WHAT THIS TASK INVOLVES: Using the data below, return every line that holds the word "indent".

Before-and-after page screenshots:
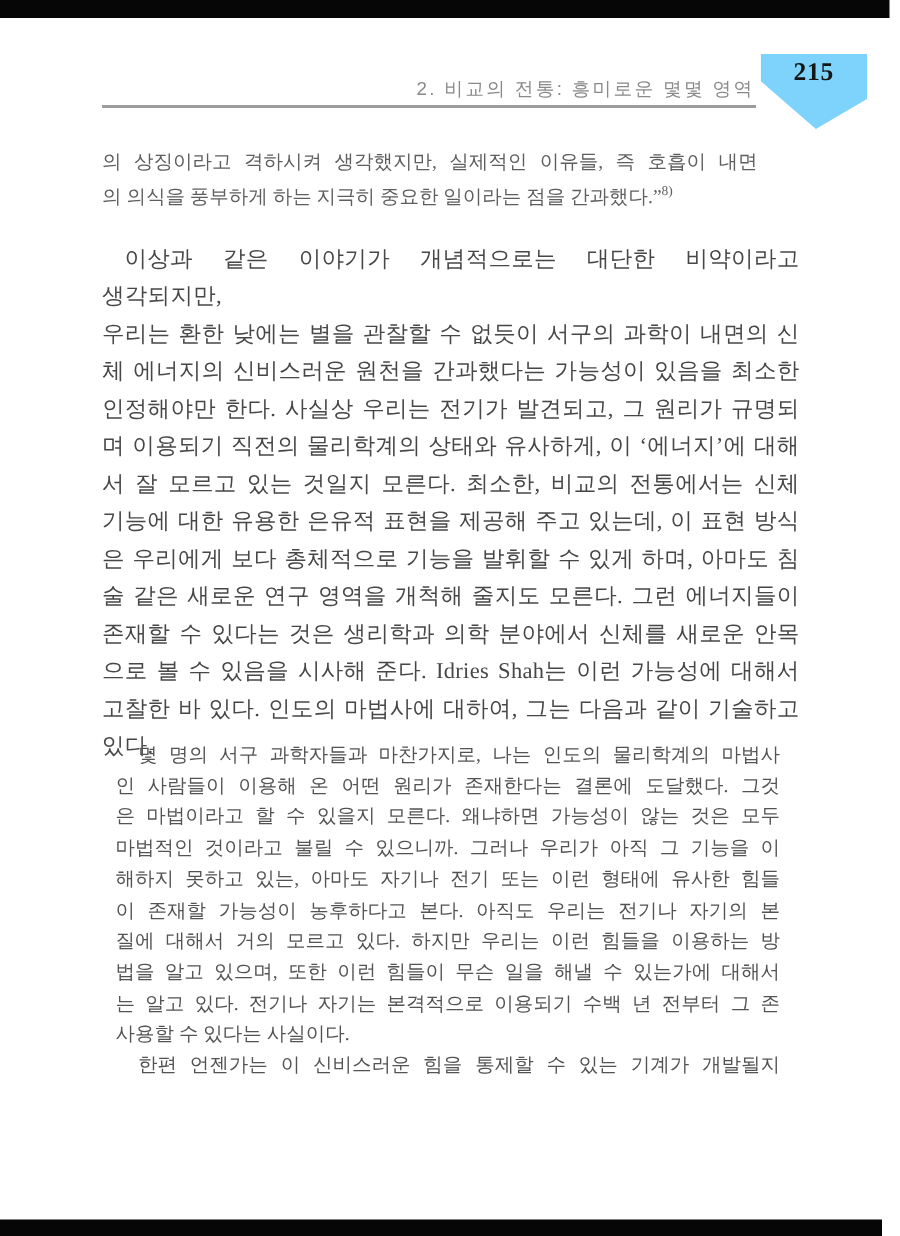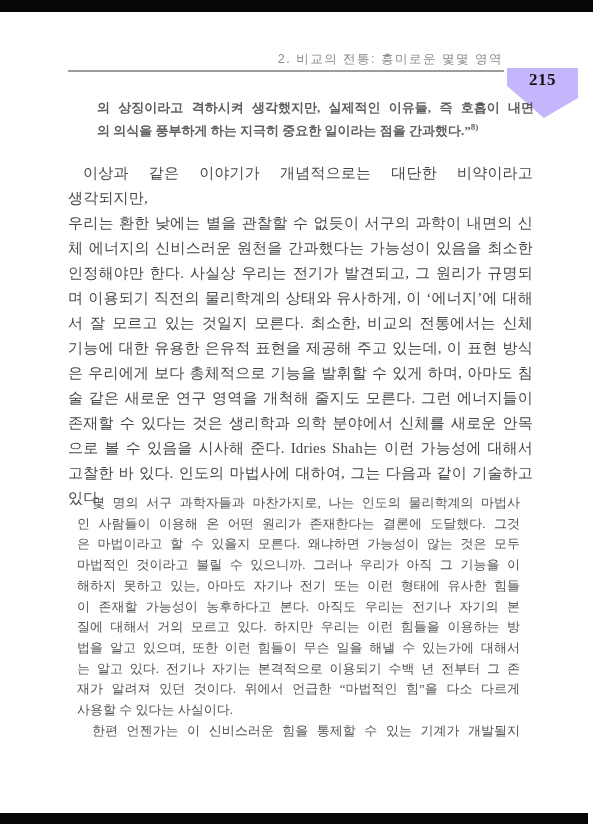--- a/index.html
+++ b/index.html
@@ -22,34 +22,34 @@
     position: absolute; top: 51px; right: 97px;
     font-family: "Liberation Sans", "DejaVu Sans", sans-serif;
     font-size: 12.5px; color: #8a8a8a;
     letter-spacing: 1.5px; white-space: nowrap;
   }
   .header-rule {
     position: absolute; left: 68px; top: 70px;
     width: 436px; height: 2px; background: #9c9c9c;
   }
   .page-tab {
-    position: absolute; left: 507px; top: 68px;
+    position: absolute; left: 507px; top: 36px;
     width: 71px; height: 50px;
-    background: #c4b5fd;
+    background: #7dd3fc;
     clip-path: polygon(0 0, 100% 0, 100% 60%, 52% 100%, 0 36%);
   }
   .page-num {
     text-align: center;
     font-weight: bold; font-size: 17px; color: #151515;
     letter-spacing: 0.5px; margin-top: 2px;
   }
   .textblock { position: absolute; word-break: keep-all; }
   .excerpt-top {
-    left: 97px; top: 96px; width: 437px;
-    font-size: 13px; line-height: 23px; color: #5e5e5e; font-weight: bold;
+    left: 68px; top: 96px; width: 437px;
+    font-size: 13px; line-height: 23px; color: #5e5e5e;
   }
   .body-par {
     left: 68px; top: 161px; width: 465px;
     font-size: 15px; line-height: 25px; color: #474747;
     letter-spacing: 0.2px;
     font-family: Liberation Serif, serif;
   }
   .quote-block {
     left: 77px; top: 493px; width: 443px;
     font-size: 13px; line-height: 20.7px; color: #535353;
@@ -96,16 +96,15 @@
 <div class="textblock quote-block">
   <div class="line j indent">몇 명의 서구 과학자들과 마찬가지로, 나는 인도의 물리학계의 마법사</div>
   <div class="line j">인 사람들이 이용해 온 어떤 원리가 존재한다는 결론에 도달했다. 그것</div>
   <div class="line j">은 마법이라고 할 수 있을지 모른다. 왜냐하면 가능성이 않는 것은 모두</div>
   <div class="line j">마법적인 것이라고 불릴 수 있으니까. 그러나 우리가 아직 그 기능을 이</div>
   <div class="line j">해하지 못하고 있는, 아마도 자기나 전기 또는 이런 형태에 유사한 힘들</div>
   <div class="line j">이 존재할 가능성이 농후하다고 본다. 아직도 우리는 전기나 자기의 본</div>
   <div class="line j">질에 대해서 거의 모르고 있다. 하지만 우리는 이런 힘들을 이용하는 방</div>
   <div class="line j">법을 알고 있으며, 또한 이런 힘들이 무슨 일을 해낼 수 있는가에 대해서</div>
   <div class="line j">는 알고 있다. 전기나 자기는 본격적으로 이용되기 수백 년 전부터 그 존</div>
-  <div class="line j">재가 알려져 있던 것이다. 위에서 언급한 “마법적인 힘”을 다소 다르게</div>
   <div class="line">사용할 수 있다는 사실이다.</div>
   <div class="line j indent">한편 언젠가는 이 신비스러운 힘을 통제할 수 있는 기계가 개발될지</div>
 </div>
 
 </body></html>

OUTPUT:
   <div class="line j indent">몇 명의 서구 과학자들과 마찬가지로, 나는 인도의 물리학계의 마법사</div>
   <div class="line j indent">한편 언젠가는 이 신비스러운 힘을 통제할 수 있는 기계가 개발될지</div>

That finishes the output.